Friday, December 30, 2011

December 30, 2011 - More on Out-of-Reach Zevalin

Dr. Vance Esler, oncologist and blogger, posted a comment on my last entry that's worth my cutting and pasting it here:

"Carl, it is an oversimplification to say that oncologists don't refer patients for Bexxar or Zevalin because it isn't in their own personal arsenal. In fact, a fair amount of the treatment is done by the medical oncologists.

Every day medical oncologists take financial risks. We buy and administer expensive drugs, hoping that the insurance carriers will reimburse us enough to cover the costs. We are used to this.

But Bexxar and Zevalin are administered by nuclear medicine physicians, and they are NOT used to taking the financial risks. Furthermore, they don't know how to bill for such drugs, and they are afraid to try.

So no one in our 600,000 person service area offers the treatments. The medical oncologists are not licensed to dispense the drugs, and the people who are licensed are afraid to take the financial risks.

Thus, the medical oncologists are forced to look for alternatives."


Interesting perspective Vance has: that it tends to be the nuclear-medicine doctors who aren't up to speed on administering radio-immunotherapy agents like Bexxar and Zevalin, and are therefore more likely than oncologists to be at the root of the problems these effective medications have had in making their way into the marketplace.  Vance knows a lot more about this than me, so I'm happy to say that I stand corrected.

I find it pretty shocking that his 600,000-person service area in Texas doesn't have a single qualified specialist who's stepped up to the plate to offer these treatments to patients who could use them.

Still, to me this points out, once again, the shortcomings of our free-market, entrepreneurial approach to healthcare funding, that puts doctors in the position of having to assume unacceptable financial risks in order to deliver proven, effective treatments to their patients.  Those who are determined to keep the government out of healthcare funding are continually spouting the line that, left alone, the invisible hand of the market will eventually even everything out.  This is a clear example of just how false such economic dogma is, when applied to cancer treatments.




2 comments:

Vance said...

Carl,

Allow me to clarify that in my earlier comment, I was only speaking of our area. Radioimmunotherapy is being given in other markets around the country, just not ours. But in our particular market, you won't find them for the reasons I mentioned.

Of course, I am also oversimplifying things a bit. Medical billing is so complicated now, thanks to ALL third parties (government payers included). One small slip in the paperwork can cost a physician tens of thousands of dollars!

But I don't blame the free market and the entrepreneurial approach. The latter is what incentivizes manufacturers to take the financial risks to discover new drugs. And the former is what allows physicians to make the treatments available to their patients in the convenience of their offices near the patients' homes.

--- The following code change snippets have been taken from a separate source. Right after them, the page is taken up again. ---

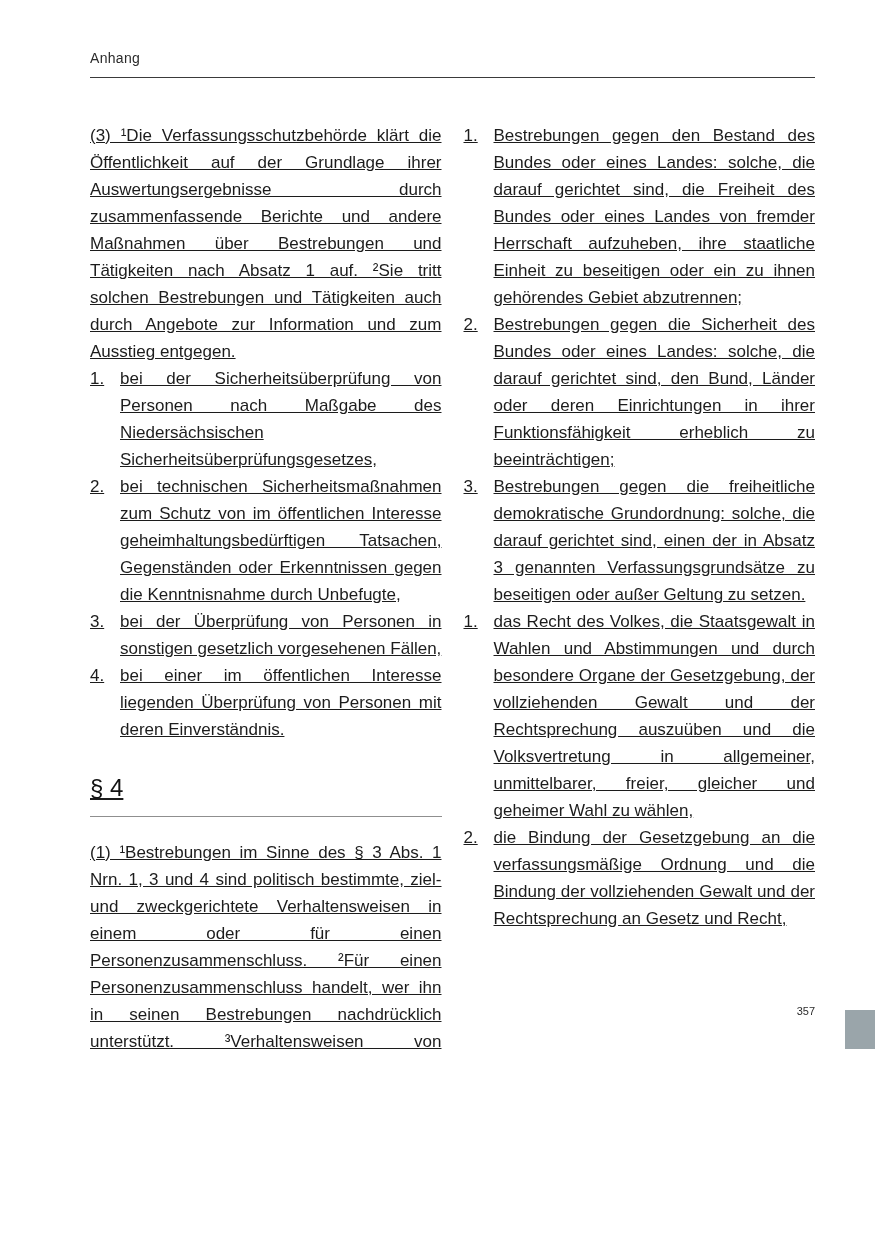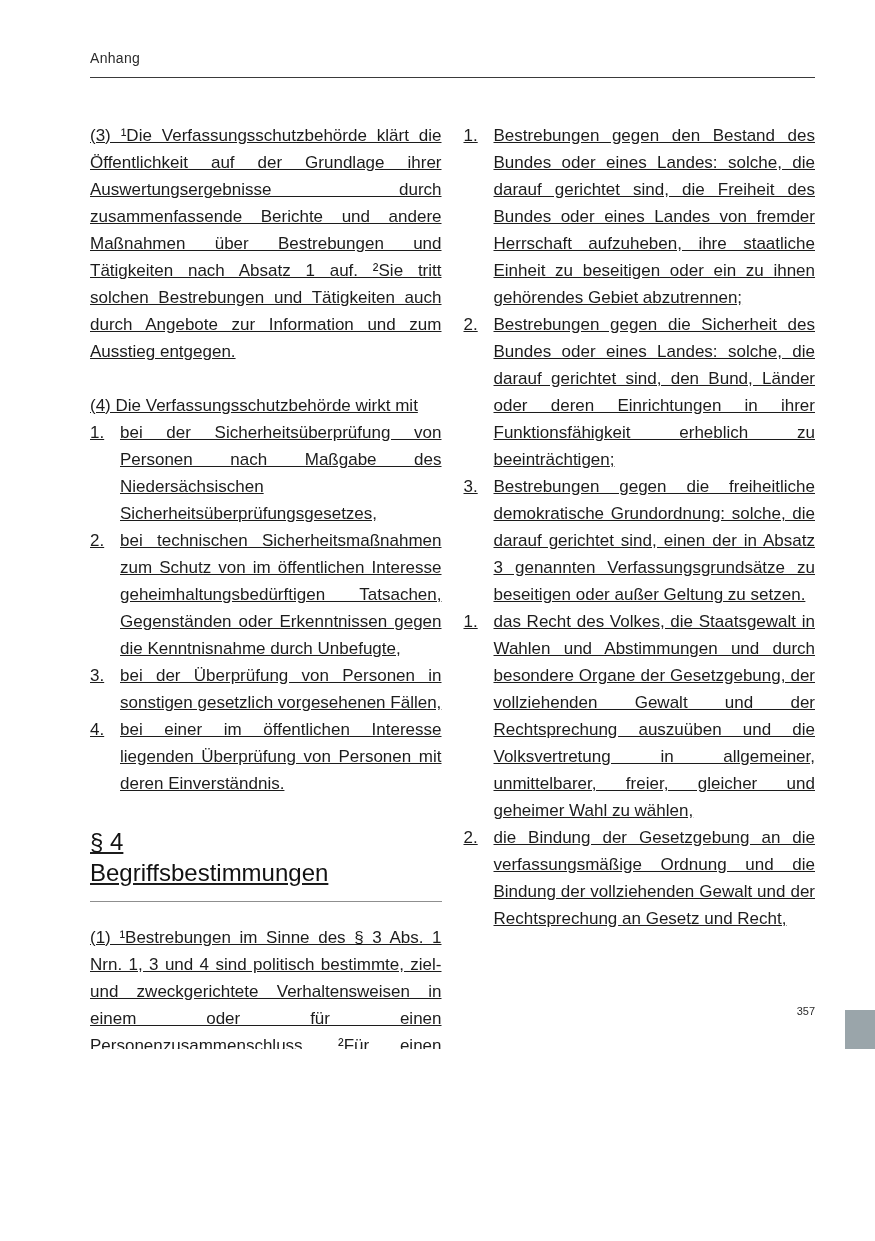--- a/index.html
+++ b/index.html
@@ -85,7 +85,6 @@
 
       <p class="para">(3) ¹Die Verfassungsschutzbehörde klärt die Öffentlichkeit auf der Grundlage ihrer Auswertungsergebnisse durch zusammenfassende Berichte und andere Maßnahmen über Bestrebungen und Tätigkeiten nach Absatz 1 auf. ²Sie tritt solchen Bestrebungen und Tätigkeiten auch durch Angebote zur Information und zum Ausstieg entgegen.</p>
 
-      <p class="para spaced">(4) Die Verfassungsschutzbehörde wirkt mit</p>
 
       <div class="list">
         <div class="list-item">

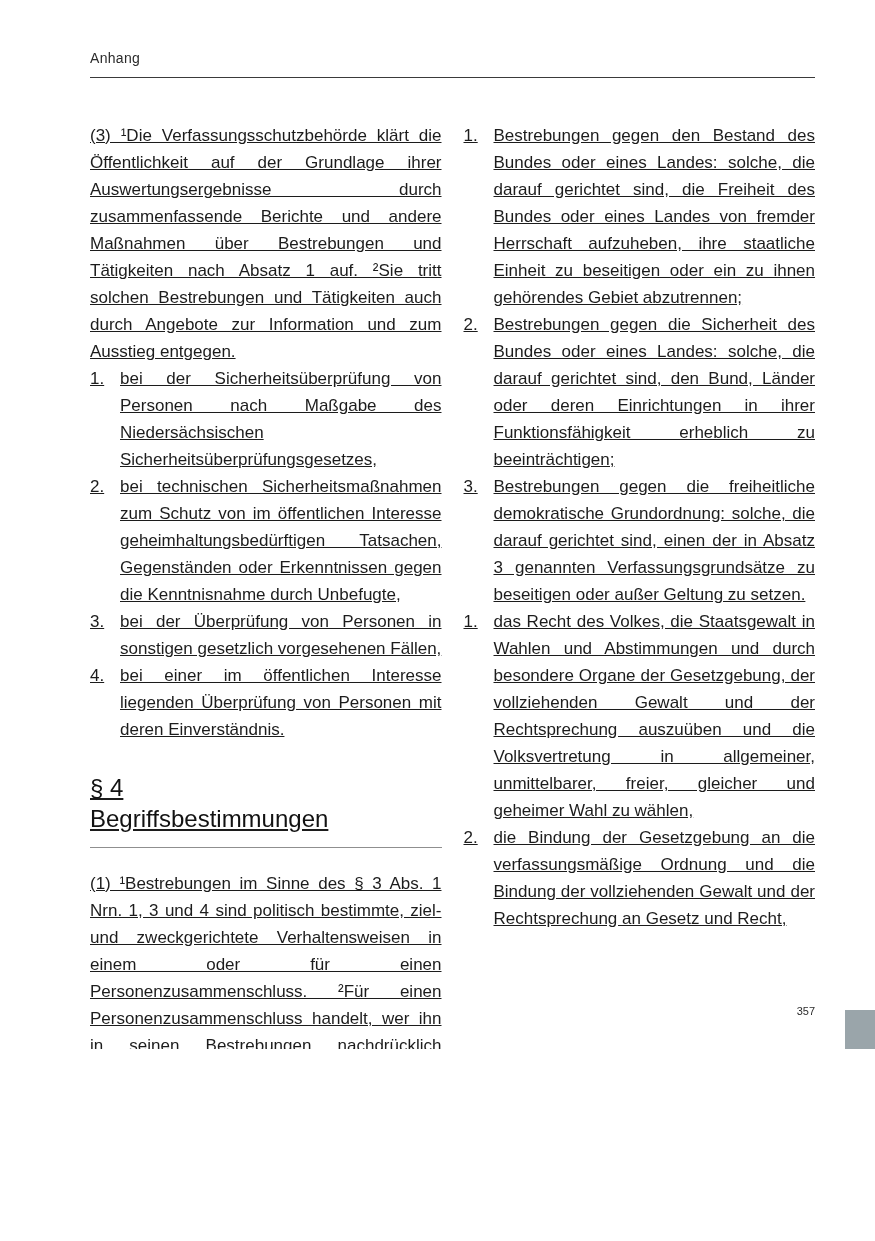--- a/index.html
+++ b/index.html
@@ -107,7 +107,6 @@
 
       <h2 class="section-heading">
         <span>§ 4</span>
-        <span>Begriffsbestimmungen</span>
       </h2>
       <hr class="heading-rule">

The problem now is not that the market is too free. It is that it is no longer free. Medicine is one of the most regulated industries there is! The government now sets the price of everyone's care. Medicare sets its rates, and all the private insurers follow suit.

Now all of them are establishing rationing through refusal to pay for treatments that THEY deem to be unworthy. The payers won't pay for it, and the doctors and patients cannot pay for it.

And this is the way certain treatments, such as Zevalin and Bexxar, start getting scratched off your list of options.